TRY IT: What the answer must contain is every line of the records, exactly, with no pictures.
*** Opening of RECORDS PROVIDED ***
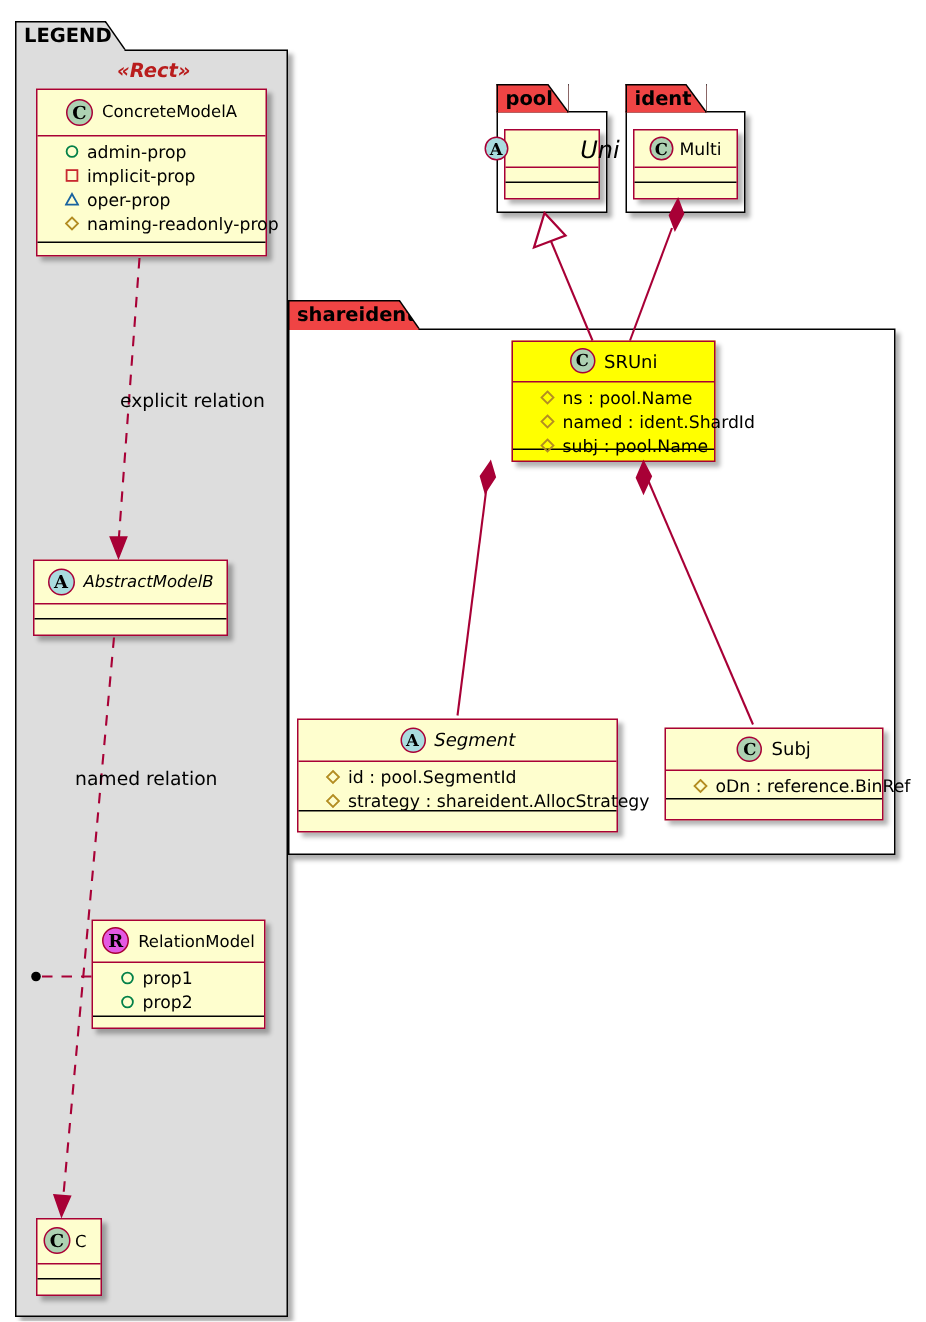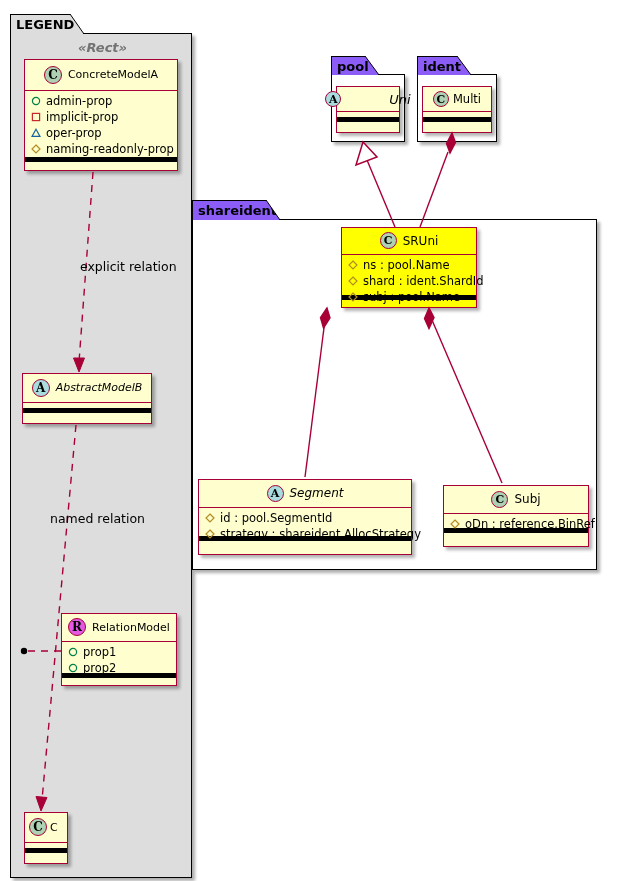"«Rect»" .cls-stereo { color: #737373 -> #b91c1c }
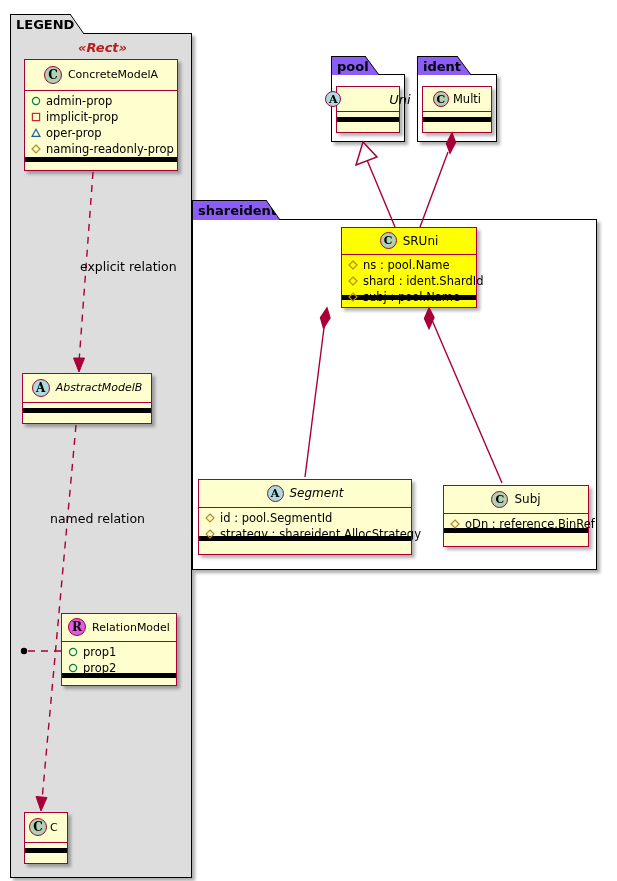"pool" .pkg-tab.plain { background: #8b5cf6 -> #ef4444 }
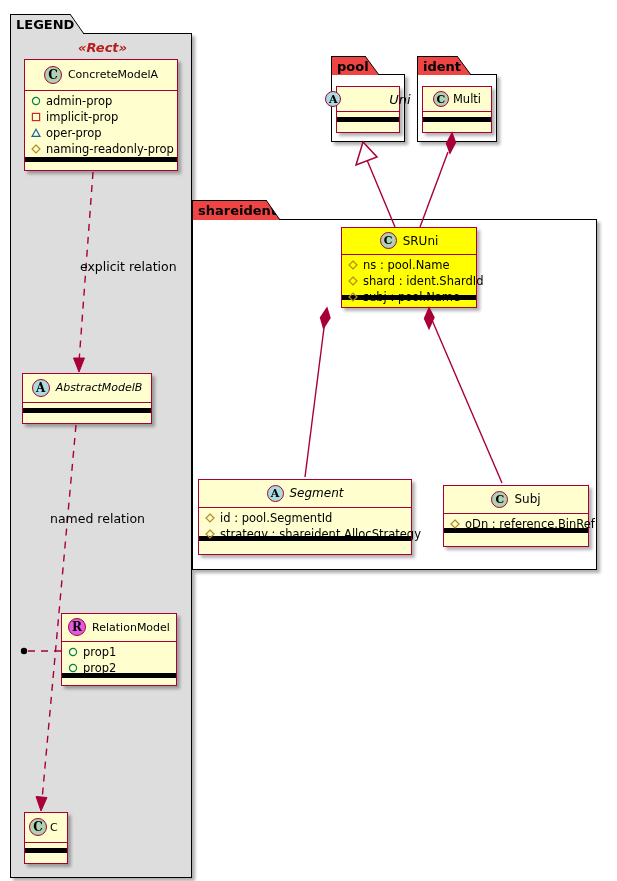"admin-prop" .cls-body { border-bottom: 5px solid #000000 -> 1px solid #000000; padding: 2px 4px 3px 4px -> 2px 4px 3px 16px }
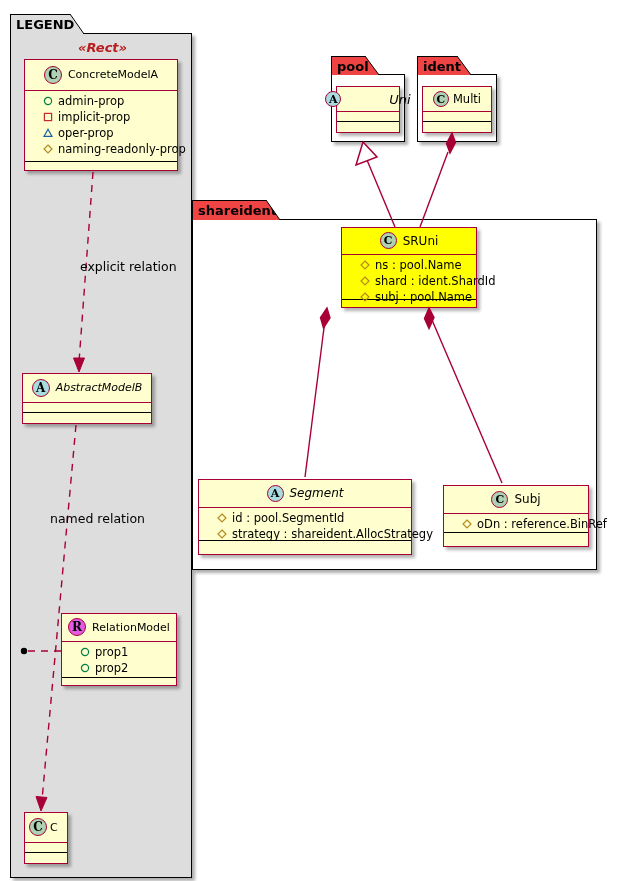"Uni" span.cls-name { font-size: 13px -> 16px }
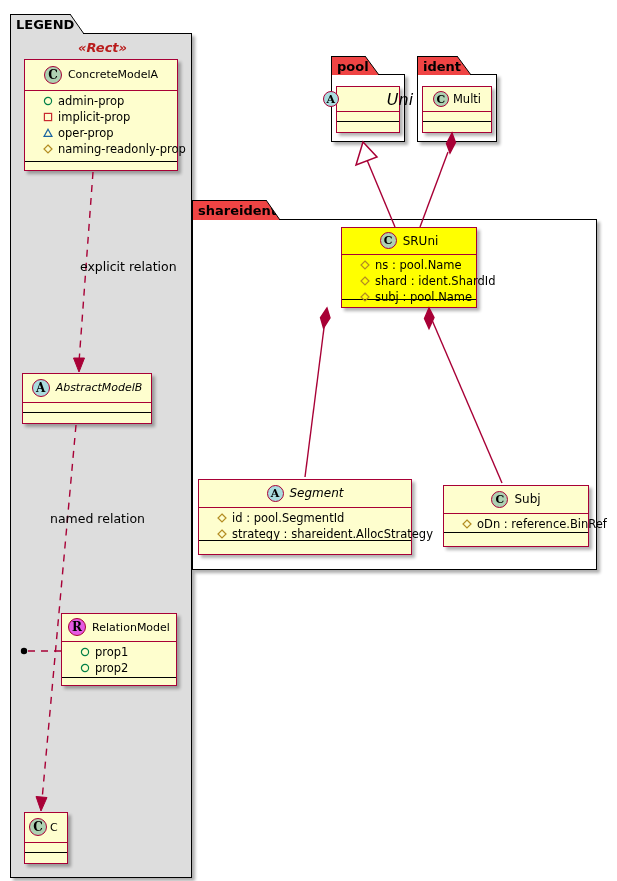"shard : ident.ShardId" span { text: shard -> named }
*** Close of RECORDS PROVIDED ***
TASK OUTPUT:
"«Rect»" .cls-stereo { color: #737373 -> #b91c1c }
"pool" .pkg-tab.plain { background: #8b5cf6 -> #ef4444 }
"admin-prop" .cls-body { border-bottom: 5px solid #000000 -> 1px solid #000000; padding: 2px 4px 3px 4px -> 2px 4px 3px 16px }
"Uni" span.cls-name { font-size: 13px -> 16px }
"shard : ident.ShardId" span { text: shard -> named }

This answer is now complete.